ホッと安堵の息を吐くと、俺は少し強めにヴァニラのことを揺らして声をかけた。

 

「ヴァニラさん、起きて下さいまし。濡れた身体のままこんなところで寝ていると風邪を引きますわよ! 」

 

すると、ヴァニラは薄く目を開けた。

 

「…ぁ、ミントさん…大丈夫、ちゃんと、報告するから、あと10分…」

 

「ダメです! ご自分の恰好を自覚して下さいませ! ハーベスターさん、彼女はどのロッカーを使っていますの? 」

 

≪She is using No.5. The key is on her right wrist.≫【5番です。鍵は右手首に】

 

このまま身体強化をかけて、ロッカールームまでヴァニラを担いでいこうかとも思ったのだが、その時改めて俺の身体が汗でべとべとであることを思い出した。
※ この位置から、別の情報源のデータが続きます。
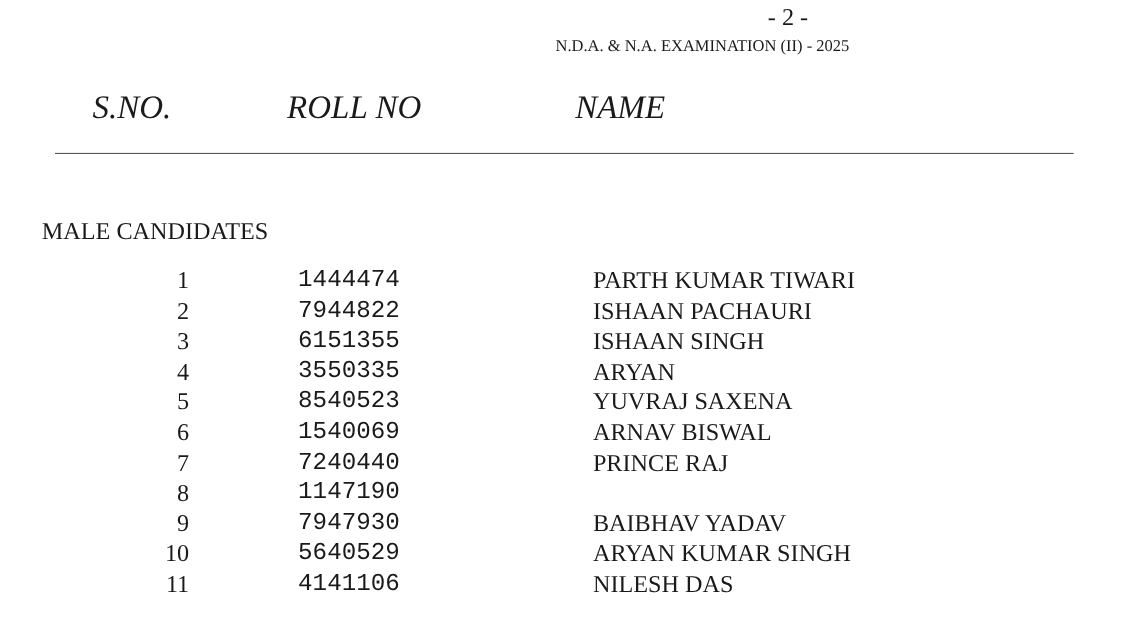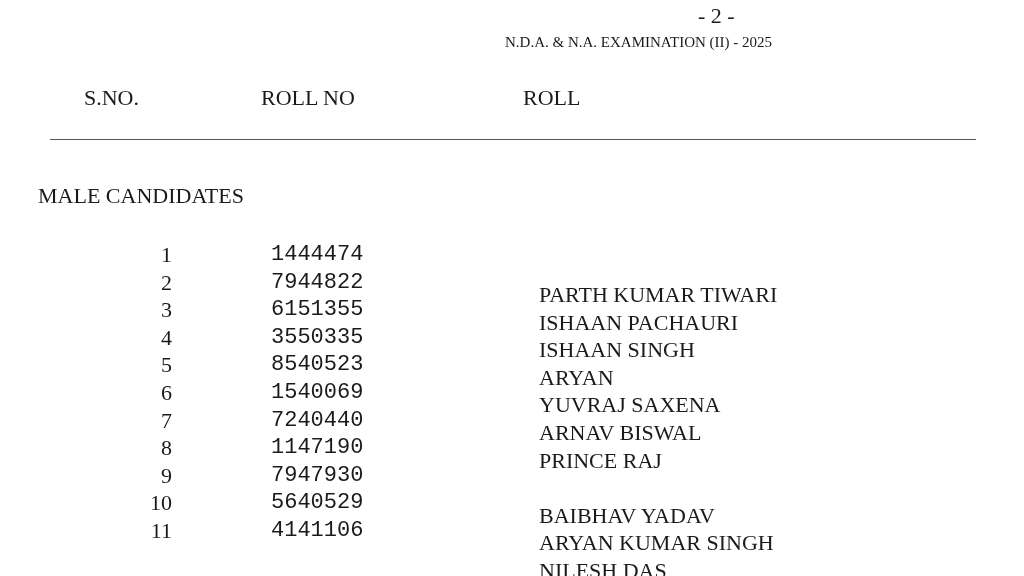"S.NO." .col-header { font-size: 22px -> 30px; font-style: none -> italic }
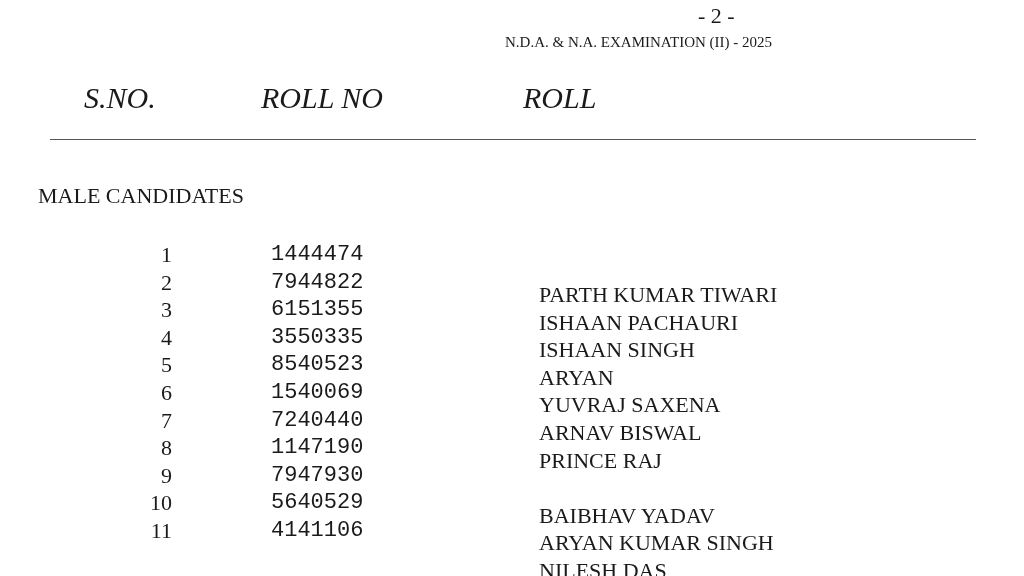"ROLL" div.col-header { text: ROLL -> NAME }
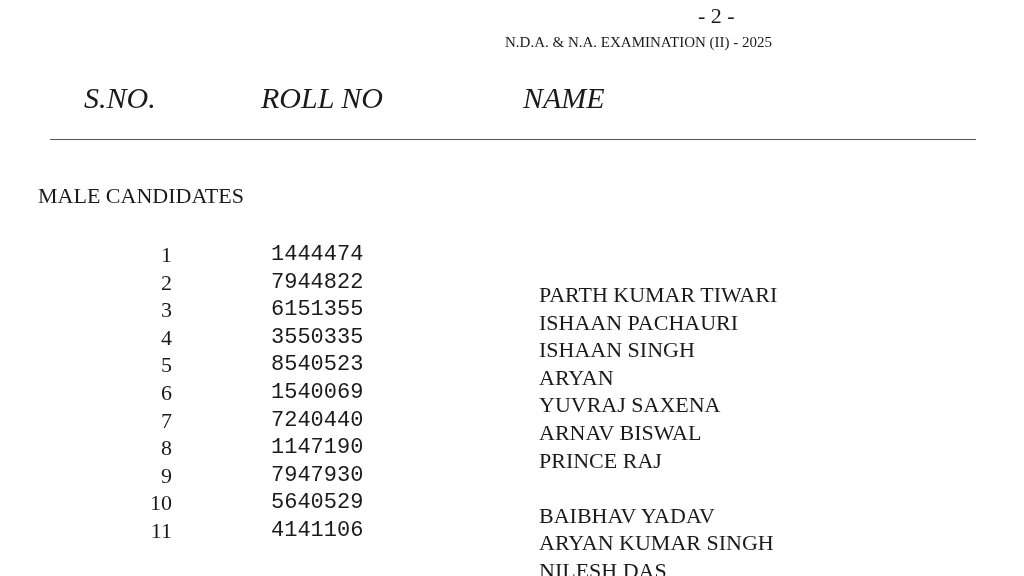"MALE CANDIDATES" .section-title { top: 183px -> 197px }
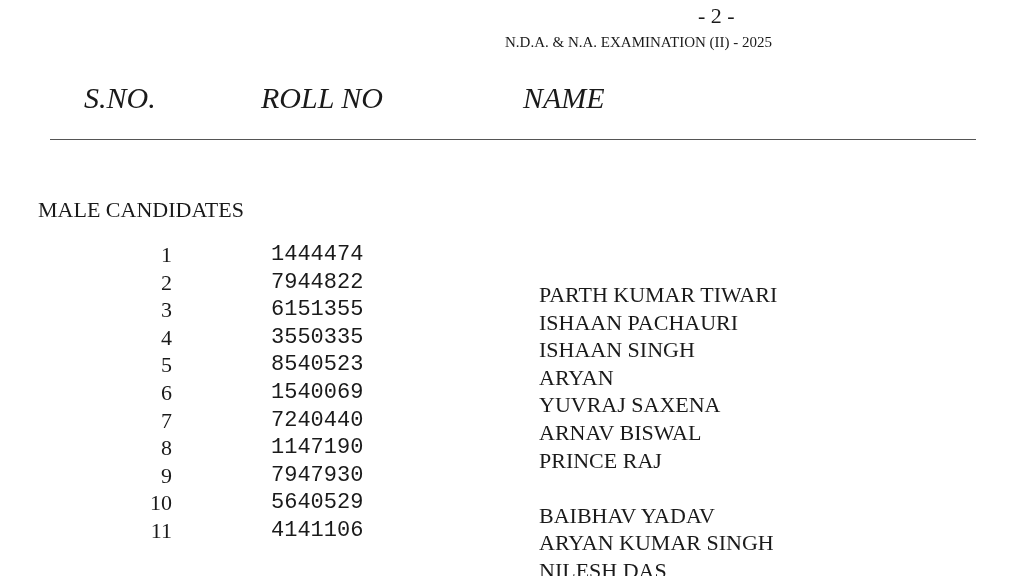"PARTH KUMAR TIWARI" .cell-name { margin-top: 40px -> none }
この状態で既にシャワーを浴びた後のヴァニラを担ぐのは抵抗がある。かといって俺がシャワーを浴びている間、ここに放置しておくわけにもいかない。

 

「…仕方ありませんわね。あまり褒められた方法ではありませんが」

 

俺はスーッと大きく息を吸い込んだ。

 

「あーっ!! ヴァニラさんの肩に毛虫が!! 」

 

「ひゃぁぁぅっ!? 」

 

慌てて飛び起きたヴァニラに微笑みかける。

 

「おはようございます、ヴァニラさん。お疲れのようですが、寝るならちゃんとベッドにお入り下さいませ。こんなところで倒れられては…」

 

笑顔のまま、睨みつけた。

 

「心臓が止まるかと思いましたわ! あまり心配をかけさせないで下さいませ! 」

 

「あぅ…うん、ゴメン。あ、と、ありがとう…」

 

そそくさとロッカールームに向かうヴァニラを見て、溜息を吐くのと同時に少し安堵した。起き抜けだったとはいえ、今見た限りでは昨日のことを引き摺っているようには見えなかったからだ。恐らく徹夜というのも、例の人工リンカーコアの調査をしていたのだろう。

 

「プレシアさんも一緒だったのなら、注意して下されば良いですのに」

 

≪It might be difficult. The sight of a scholar is basically limited while she is concentrating.≫【難しいでしょう。研究者が集中している時の視野とは概して狭いものです】

 

その場にいたトリックマスターをジト目で見る。俺はトリックマスターを施錠したロッカーの中にしまっておいた筈なのだが。しかもご丁寧に、さっき脱いだ俺のパンツを頭にかぶっている。

 

「貴女もブレませんわね…」

 

≪Thanks for your praise for my honesty.≫【お褒めに預かり光栄です】

 

「褒めていませんわよっ! 」

 

俺はシャワールーム入り口のドアを開けると、トリックマスターを蹴り出した。

 




ヴァニラパートでちょっとシリアスっぽいお話を書いていたら、なんだか無性にヴァニラのボケも書いてみたくなり、ミントパートはギャグオチにしました。。

本当は今回ミントパートには別のお話を入れるつもりでいたのですが、病み上がりのリハビリのつもりで思いつくままに書いてみました。。

入浴シーンにトリックマスターが登場して、ミントに蹴り出されるのが、だんだんデフォになりつつあります。。